**Supplied records**:
****************************************
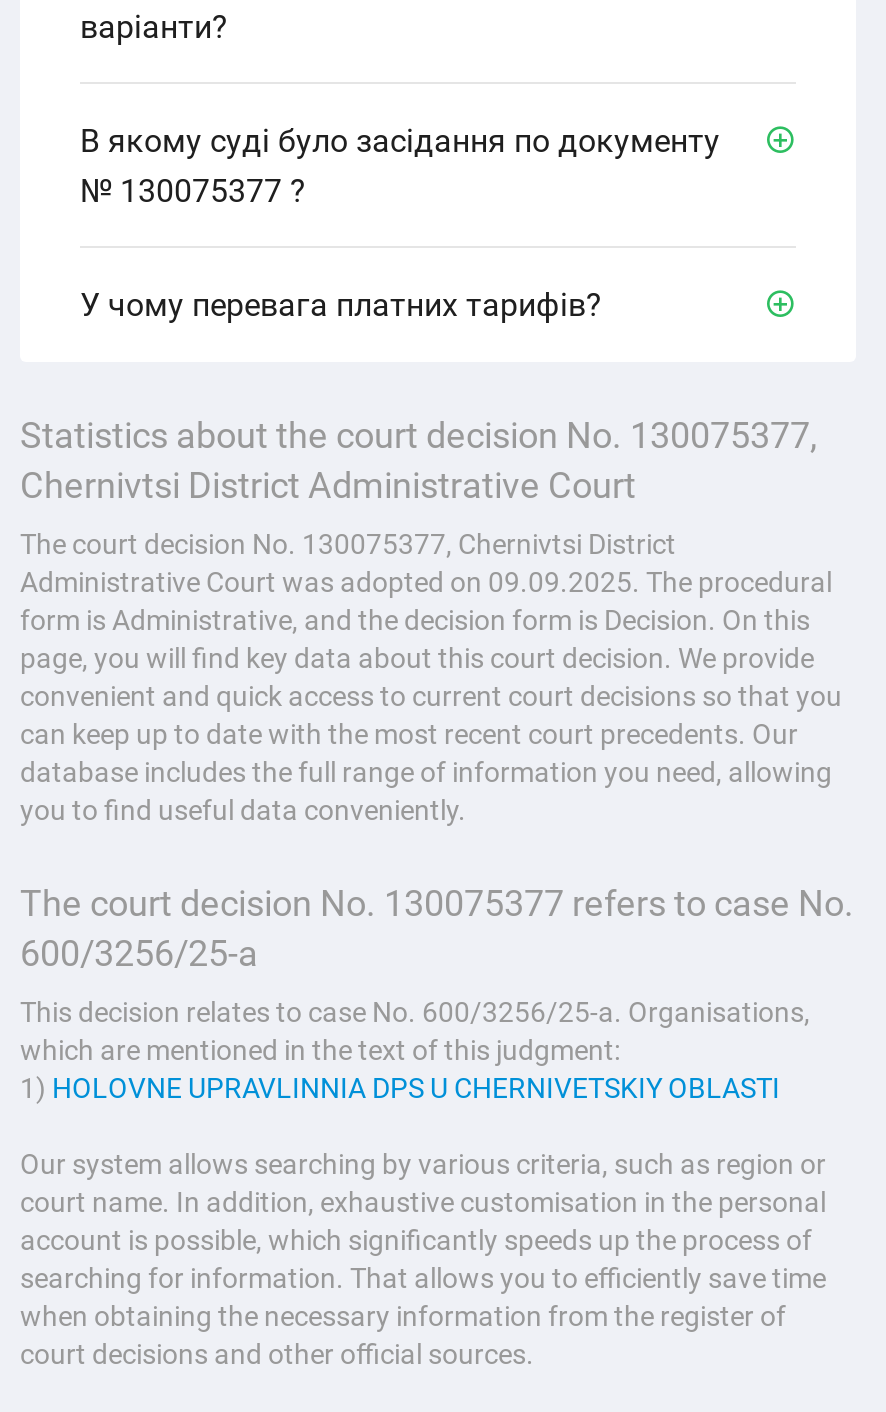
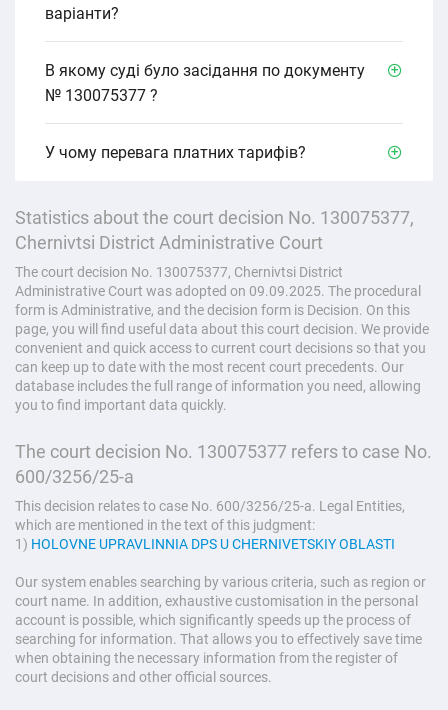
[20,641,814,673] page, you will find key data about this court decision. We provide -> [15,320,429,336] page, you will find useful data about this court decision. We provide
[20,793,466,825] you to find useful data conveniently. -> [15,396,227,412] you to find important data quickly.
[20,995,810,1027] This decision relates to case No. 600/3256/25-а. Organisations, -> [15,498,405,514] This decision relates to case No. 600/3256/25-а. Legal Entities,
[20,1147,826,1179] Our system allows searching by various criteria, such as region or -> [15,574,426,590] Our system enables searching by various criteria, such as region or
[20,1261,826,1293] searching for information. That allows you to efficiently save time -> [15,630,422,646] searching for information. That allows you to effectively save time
****************************************
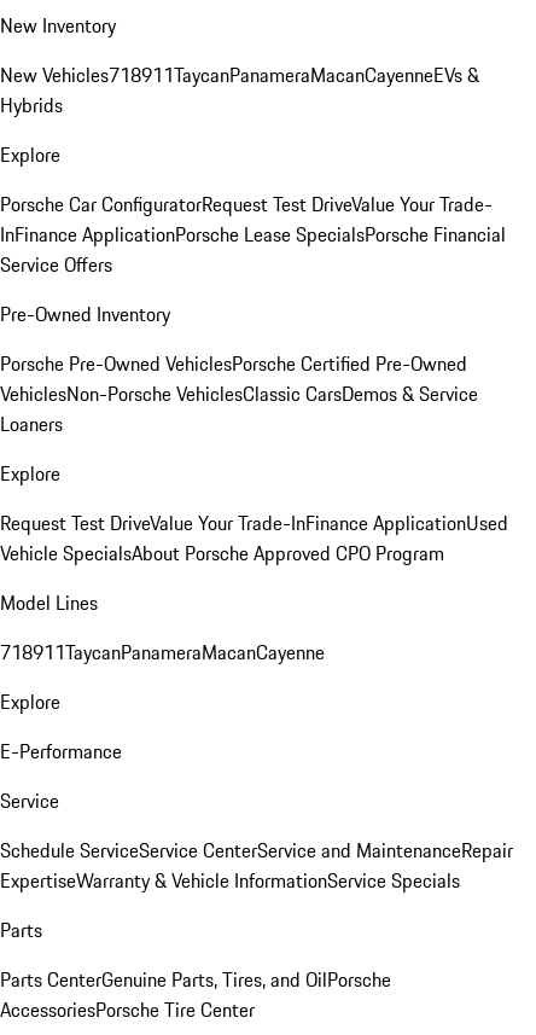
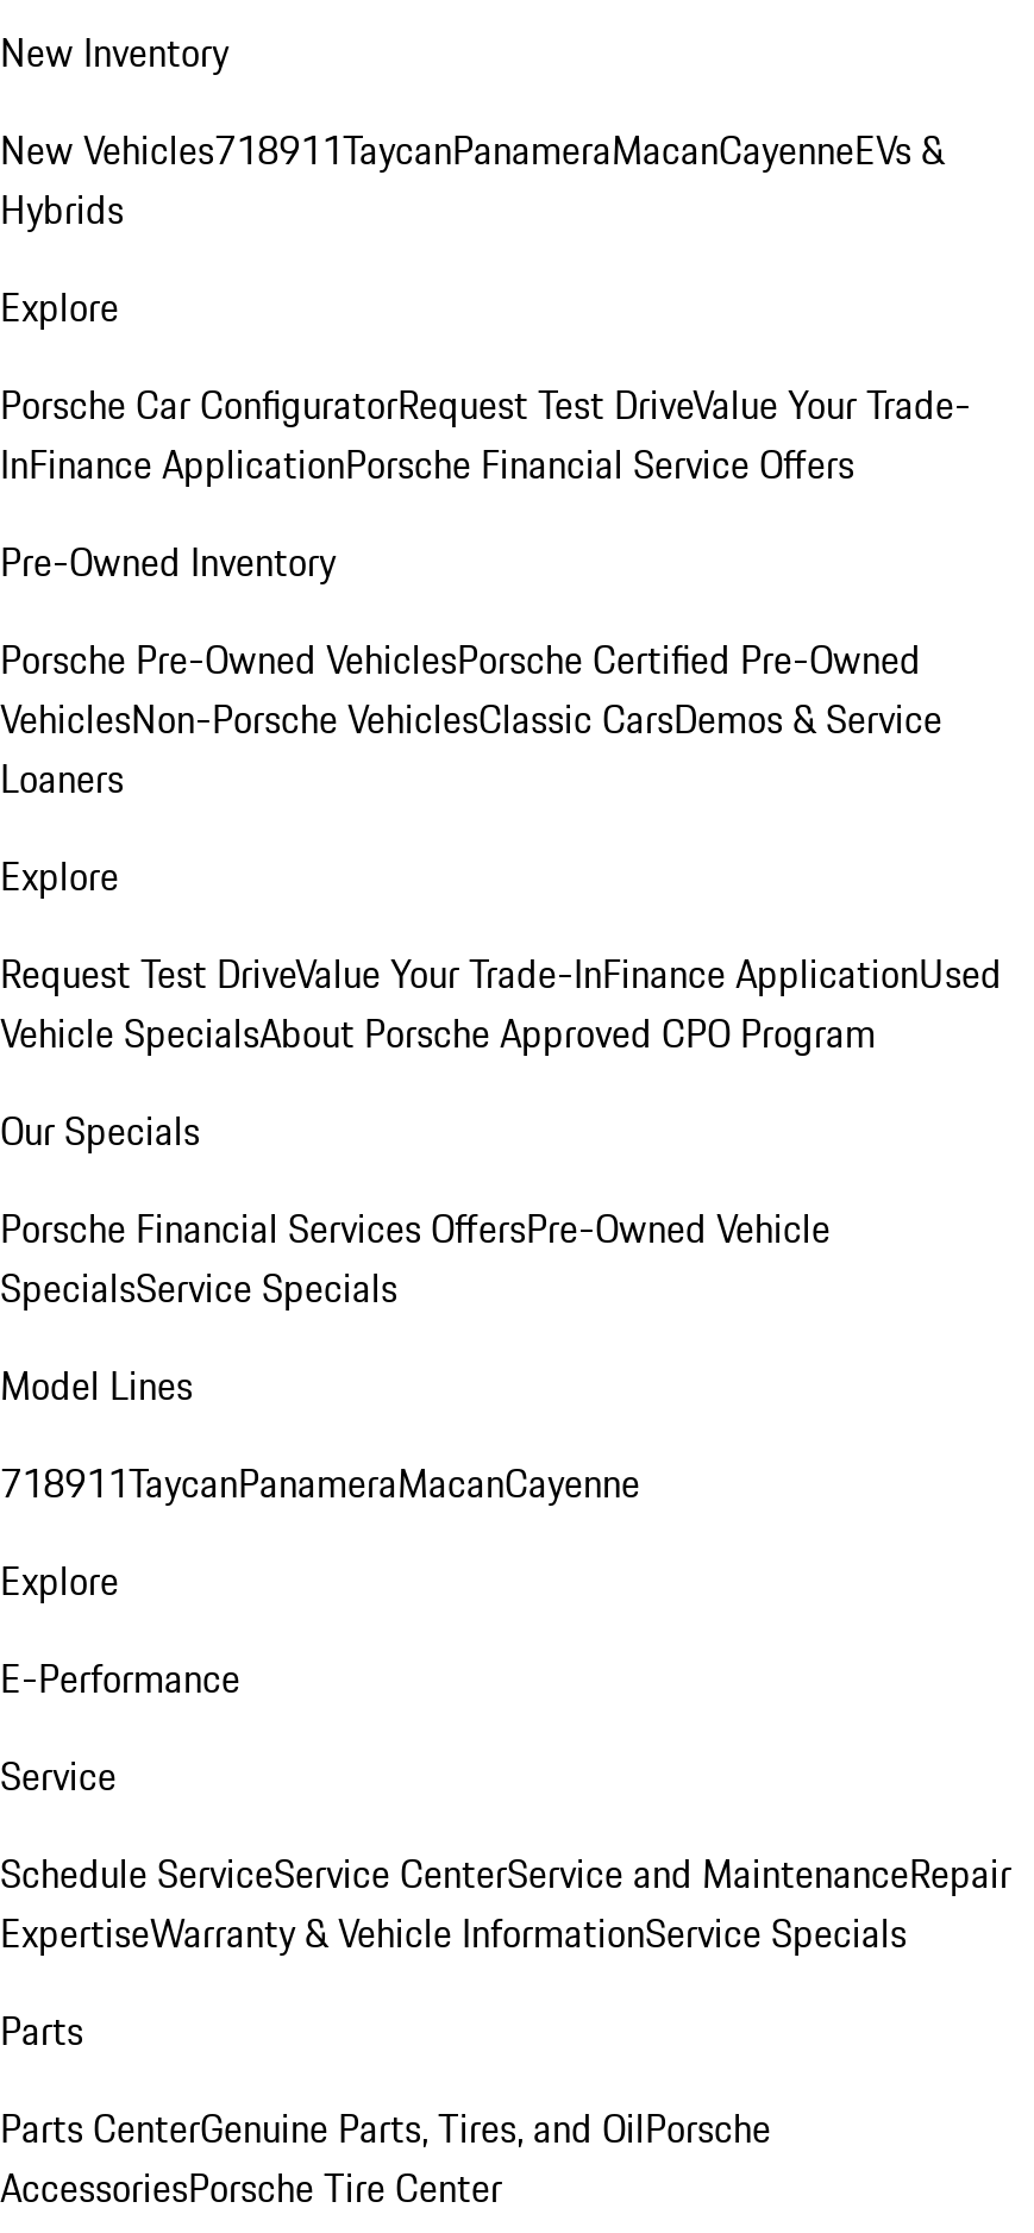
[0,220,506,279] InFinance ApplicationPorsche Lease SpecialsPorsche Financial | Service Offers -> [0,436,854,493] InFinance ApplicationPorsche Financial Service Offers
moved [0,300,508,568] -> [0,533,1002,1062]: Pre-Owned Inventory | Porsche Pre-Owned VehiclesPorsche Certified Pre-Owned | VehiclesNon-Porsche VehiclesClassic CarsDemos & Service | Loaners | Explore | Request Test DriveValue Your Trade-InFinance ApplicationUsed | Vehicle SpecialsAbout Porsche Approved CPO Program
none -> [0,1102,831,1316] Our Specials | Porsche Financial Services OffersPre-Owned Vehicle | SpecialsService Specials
****************************************
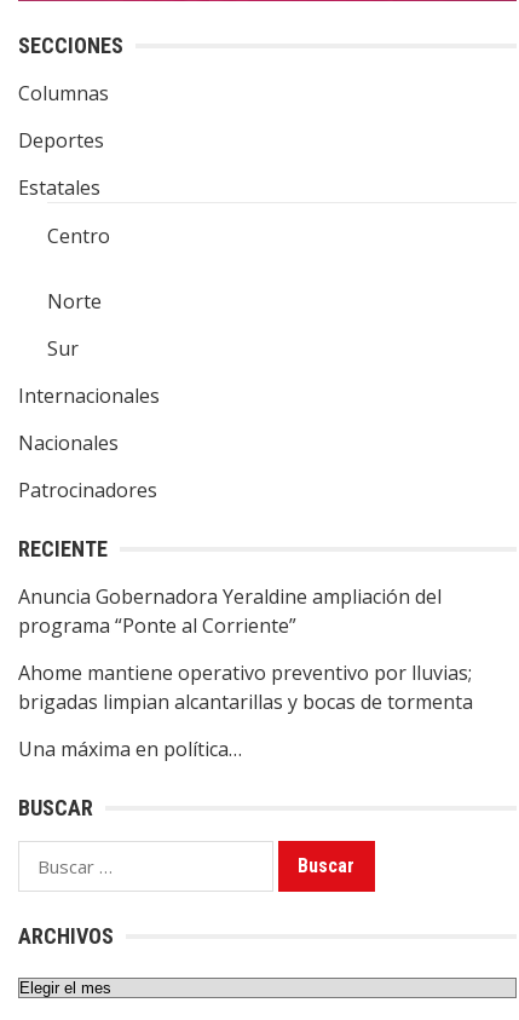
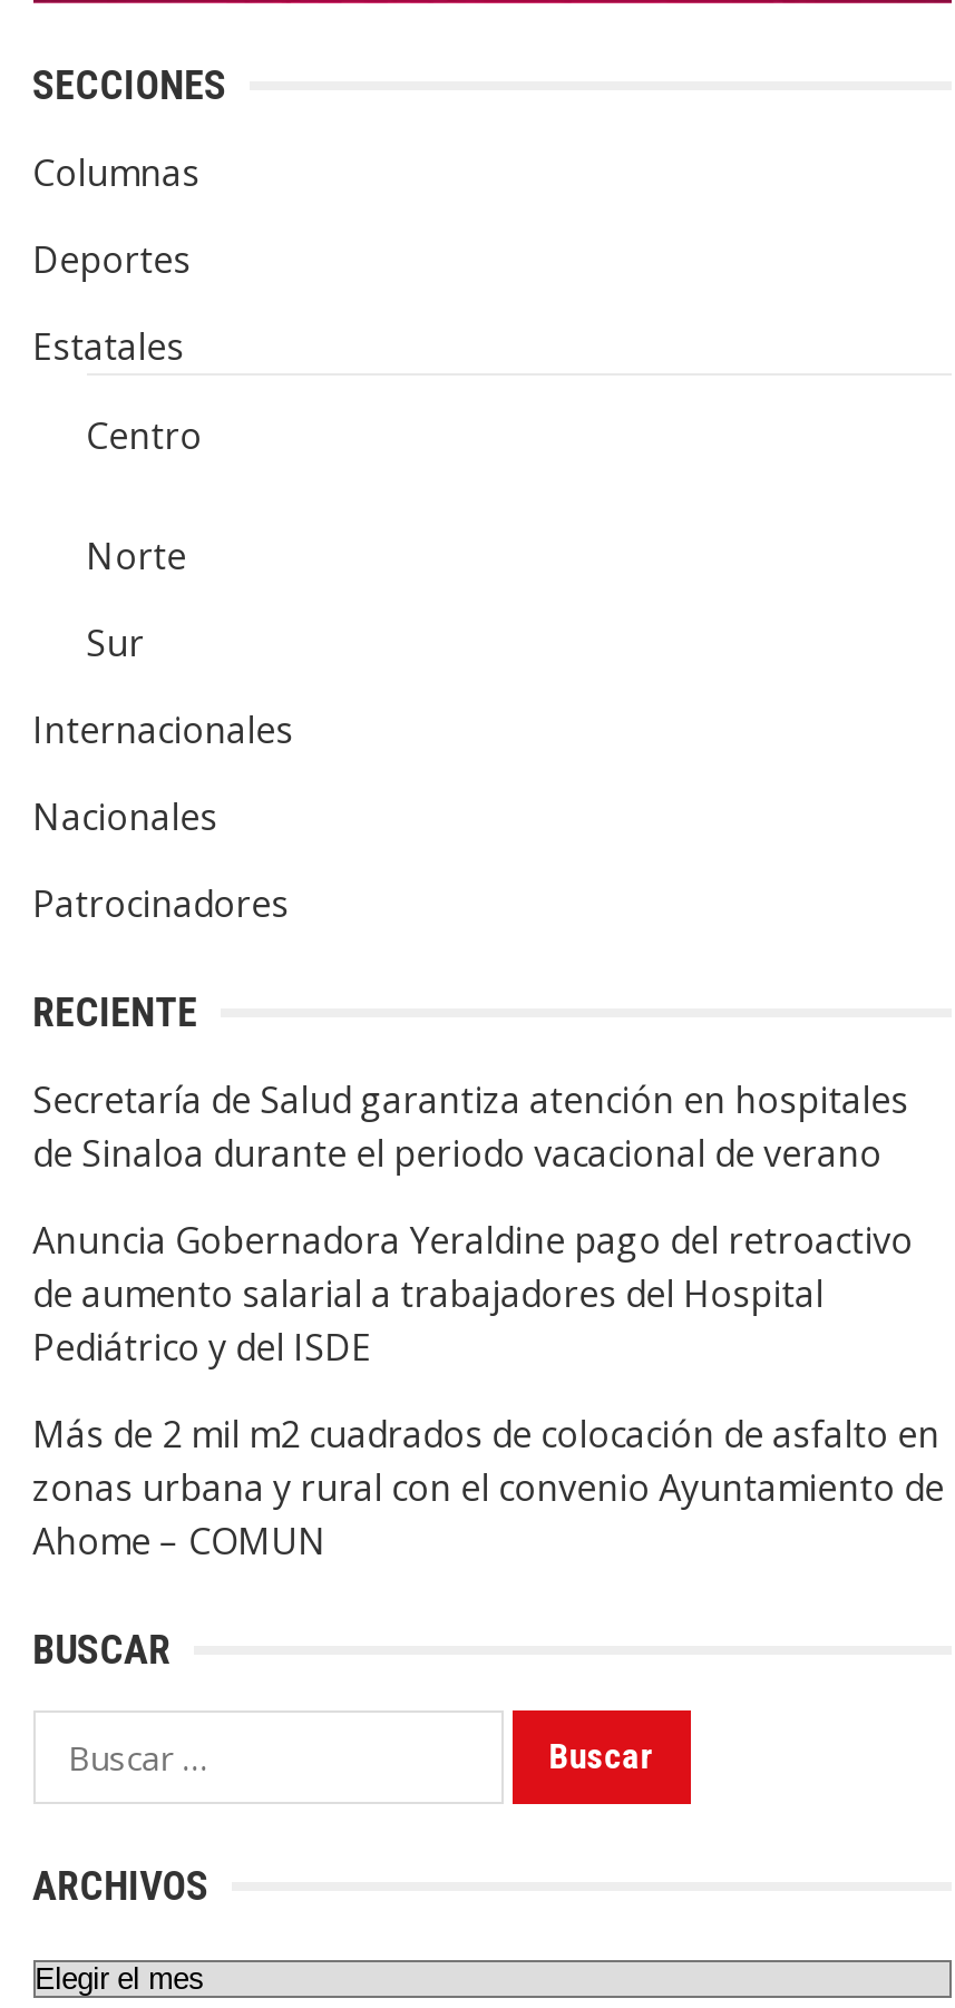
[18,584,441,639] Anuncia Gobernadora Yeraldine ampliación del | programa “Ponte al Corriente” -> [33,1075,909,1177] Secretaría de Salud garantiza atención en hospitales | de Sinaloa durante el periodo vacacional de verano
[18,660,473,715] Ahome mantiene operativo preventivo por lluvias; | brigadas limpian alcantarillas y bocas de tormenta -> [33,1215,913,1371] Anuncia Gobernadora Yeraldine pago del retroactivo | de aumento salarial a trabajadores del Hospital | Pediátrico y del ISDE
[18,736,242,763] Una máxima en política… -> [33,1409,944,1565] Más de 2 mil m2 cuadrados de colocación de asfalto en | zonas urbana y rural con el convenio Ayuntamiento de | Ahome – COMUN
****************************************
**Prompt**: Look above for the line holding "[20,641,814,673] page, you". Print it and every line after it, exactly, through the line holding "[20,793,466,825] you to".

**Output of the task**:
[20,641,814,673] page, you will find key data about this court decision. We provide -> [15,320,429,336] page, you will find useful data about this court decision. We provide
[20,793,466,825] you to find useful data conveniently. -> [15,396,227,412] you to find important data quickly.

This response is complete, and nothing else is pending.